### [Brief]
Please output the data below exactly as given, starting at its first line and stopping after the line that contains "When Rock Met".
◆ ◆ ◆ ◆
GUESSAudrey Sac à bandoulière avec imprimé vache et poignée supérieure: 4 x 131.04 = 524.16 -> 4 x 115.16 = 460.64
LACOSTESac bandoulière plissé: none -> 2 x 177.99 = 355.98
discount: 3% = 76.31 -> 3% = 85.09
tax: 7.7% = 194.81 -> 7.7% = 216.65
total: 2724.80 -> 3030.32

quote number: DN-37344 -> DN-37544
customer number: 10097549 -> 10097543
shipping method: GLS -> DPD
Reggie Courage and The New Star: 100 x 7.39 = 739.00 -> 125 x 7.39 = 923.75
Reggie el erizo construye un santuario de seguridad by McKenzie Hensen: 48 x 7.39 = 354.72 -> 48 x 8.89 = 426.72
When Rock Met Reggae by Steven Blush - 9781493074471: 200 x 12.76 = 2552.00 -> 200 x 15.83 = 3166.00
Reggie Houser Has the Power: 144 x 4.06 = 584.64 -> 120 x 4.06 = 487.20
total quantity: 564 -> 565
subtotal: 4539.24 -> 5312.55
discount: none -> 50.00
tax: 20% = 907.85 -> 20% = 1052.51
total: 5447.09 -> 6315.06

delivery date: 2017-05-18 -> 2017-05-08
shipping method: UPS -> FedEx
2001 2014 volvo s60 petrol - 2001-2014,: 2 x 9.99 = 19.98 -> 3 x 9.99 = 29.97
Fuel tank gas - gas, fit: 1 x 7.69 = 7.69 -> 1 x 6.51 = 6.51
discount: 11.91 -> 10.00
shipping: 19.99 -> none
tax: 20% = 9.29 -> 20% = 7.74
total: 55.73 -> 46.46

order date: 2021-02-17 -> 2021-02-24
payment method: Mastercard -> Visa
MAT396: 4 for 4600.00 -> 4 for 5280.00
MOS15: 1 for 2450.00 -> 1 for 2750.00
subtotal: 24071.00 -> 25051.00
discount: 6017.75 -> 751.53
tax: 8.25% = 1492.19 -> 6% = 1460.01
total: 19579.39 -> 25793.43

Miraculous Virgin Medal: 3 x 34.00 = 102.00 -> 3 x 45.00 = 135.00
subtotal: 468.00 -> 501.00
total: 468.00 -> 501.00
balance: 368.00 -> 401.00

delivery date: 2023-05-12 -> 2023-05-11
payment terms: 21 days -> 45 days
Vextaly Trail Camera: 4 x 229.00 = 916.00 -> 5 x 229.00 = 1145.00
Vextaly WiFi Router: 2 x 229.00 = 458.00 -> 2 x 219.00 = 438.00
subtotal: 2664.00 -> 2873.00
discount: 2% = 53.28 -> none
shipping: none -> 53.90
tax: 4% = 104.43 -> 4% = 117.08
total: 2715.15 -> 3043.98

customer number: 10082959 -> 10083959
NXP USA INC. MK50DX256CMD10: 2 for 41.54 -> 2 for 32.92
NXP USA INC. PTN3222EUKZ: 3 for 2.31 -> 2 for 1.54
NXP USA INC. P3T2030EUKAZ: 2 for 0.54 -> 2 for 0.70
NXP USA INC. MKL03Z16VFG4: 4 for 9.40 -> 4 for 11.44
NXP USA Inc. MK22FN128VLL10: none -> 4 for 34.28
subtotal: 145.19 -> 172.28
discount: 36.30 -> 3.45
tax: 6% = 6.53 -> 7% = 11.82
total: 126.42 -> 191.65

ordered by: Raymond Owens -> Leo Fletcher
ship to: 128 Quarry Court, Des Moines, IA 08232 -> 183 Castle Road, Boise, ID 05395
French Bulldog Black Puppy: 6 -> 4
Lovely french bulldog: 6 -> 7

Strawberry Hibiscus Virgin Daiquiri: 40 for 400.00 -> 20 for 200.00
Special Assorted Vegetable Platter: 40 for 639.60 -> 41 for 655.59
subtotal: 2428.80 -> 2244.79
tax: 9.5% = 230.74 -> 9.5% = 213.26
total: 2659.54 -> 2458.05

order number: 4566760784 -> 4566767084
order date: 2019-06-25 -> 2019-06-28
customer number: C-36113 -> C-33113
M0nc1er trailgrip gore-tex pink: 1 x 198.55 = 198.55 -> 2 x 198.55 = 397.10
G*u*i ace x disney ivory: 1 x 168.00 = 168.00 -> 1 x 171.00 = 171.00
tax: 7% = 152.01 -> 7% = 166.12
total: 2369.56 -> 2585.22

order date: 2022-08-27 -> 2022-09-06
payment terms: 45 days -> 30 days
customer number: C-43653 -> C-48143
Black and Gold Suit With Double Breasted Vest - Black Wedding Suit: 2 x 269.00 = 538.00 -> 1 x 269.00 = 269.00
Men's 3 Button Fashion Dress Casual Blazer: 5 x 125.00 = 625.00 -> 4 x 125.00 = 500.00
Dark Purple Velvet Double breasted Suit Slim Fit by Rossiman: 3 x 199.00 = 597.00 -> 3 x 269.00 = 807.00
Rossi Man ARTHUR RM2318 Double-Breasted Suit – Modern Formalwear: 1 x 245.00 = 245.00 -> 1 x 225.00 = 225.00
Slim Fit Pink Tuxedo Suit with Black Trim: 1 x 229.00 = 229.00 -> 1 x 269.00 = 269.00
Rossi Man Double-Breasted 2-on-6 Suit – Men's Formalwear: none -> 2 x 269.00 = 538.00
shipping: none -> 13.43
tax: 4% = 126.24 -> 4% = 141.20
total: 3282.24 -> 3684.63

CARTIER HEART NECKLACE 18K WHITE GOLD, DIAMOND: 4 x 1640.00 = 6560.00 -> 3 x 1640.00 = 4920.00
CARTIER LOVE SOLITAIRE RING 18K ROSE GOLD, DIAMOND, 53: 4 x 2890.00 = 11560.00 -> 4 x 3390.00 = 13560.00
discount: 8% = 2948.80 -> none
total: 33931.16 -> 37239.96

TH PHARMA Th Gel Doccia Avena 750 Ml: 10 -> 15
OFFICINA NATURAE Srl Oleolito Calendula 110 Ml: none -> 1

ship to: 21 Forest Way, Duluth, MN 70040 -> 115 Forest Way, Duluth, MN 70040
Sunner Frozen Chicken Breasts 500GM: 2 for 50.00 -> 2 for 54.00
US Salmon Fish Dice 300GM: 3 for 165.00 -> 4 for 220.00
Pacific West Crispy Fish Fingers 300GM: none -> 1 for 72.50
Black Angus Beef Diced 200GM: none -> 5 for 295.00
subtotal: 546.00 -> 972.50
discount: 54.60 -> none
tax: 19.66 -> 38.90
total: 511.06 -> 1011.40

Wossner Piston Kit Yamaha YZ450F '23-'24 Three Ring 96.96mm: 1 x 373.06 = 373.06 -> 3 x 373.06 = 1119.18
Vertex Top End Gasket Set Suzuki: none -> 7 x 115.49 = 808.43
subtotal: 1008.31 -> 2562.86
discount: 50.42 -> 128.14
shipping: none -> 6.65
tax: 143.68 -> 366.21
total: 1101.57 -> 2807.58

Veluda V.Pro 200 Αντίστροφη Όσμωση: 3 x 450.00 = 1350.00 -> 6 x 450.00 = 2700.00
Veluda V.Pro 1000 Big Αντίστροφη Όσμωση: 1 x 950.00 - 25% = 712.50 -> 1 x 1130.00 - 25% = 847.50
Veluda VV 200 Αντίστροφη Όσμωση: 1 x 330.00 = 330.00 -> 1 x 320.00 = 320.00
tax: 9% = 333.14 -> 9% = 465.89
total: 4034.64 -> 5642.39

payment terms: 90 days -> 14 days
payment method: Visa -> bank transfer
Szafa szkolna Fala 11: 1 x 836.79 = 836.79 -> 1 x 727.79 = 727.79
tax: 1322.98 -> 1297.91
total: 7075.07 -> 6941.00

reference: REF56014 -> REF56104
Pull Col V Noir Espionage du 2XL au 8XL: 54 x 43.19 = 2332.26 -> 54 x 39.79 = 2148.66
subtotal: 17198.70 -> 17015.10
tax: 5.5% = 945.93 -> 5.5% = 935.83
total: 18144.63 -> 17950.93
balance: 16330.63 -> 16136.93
◆ ◆ ◆ ◆
### [Solution to the problem]
GUESSAudrey Sac à bandoulière avec imprimé vache et poignée supérieure: 4 x 131.04 = 524.16 -> 4 x 115.16 = 460.64
LACOSTESac bandoulière plissé: none -> 2 x 177.99 = 355.98
discount: 3% = 76.31 -> 3% = 85.09
tax: 7.7% = 194.81 -> 7.7% = 216.65
total: 2724.80 -> 3030.32

quote number: DN-37344 -> DN-37544
customer number: 10097549 -> 10097543
shipping method: GLS -> DPD
Reggie Courage and The New Star: 100 x 7.39 = 739.00 -> 125 x 7.39 = 923.75
Reggie el erizo construye un santuario de seguridad by McKenzie Hensen: 48 x 7.39 = 354.72 -> 48 x 8.89 = 426.72
When Rock Met Reggae by Steven Blush - 9781493074471: 200 x 12.76 = 2552.00 -> 200 x 15.83 = 3166.00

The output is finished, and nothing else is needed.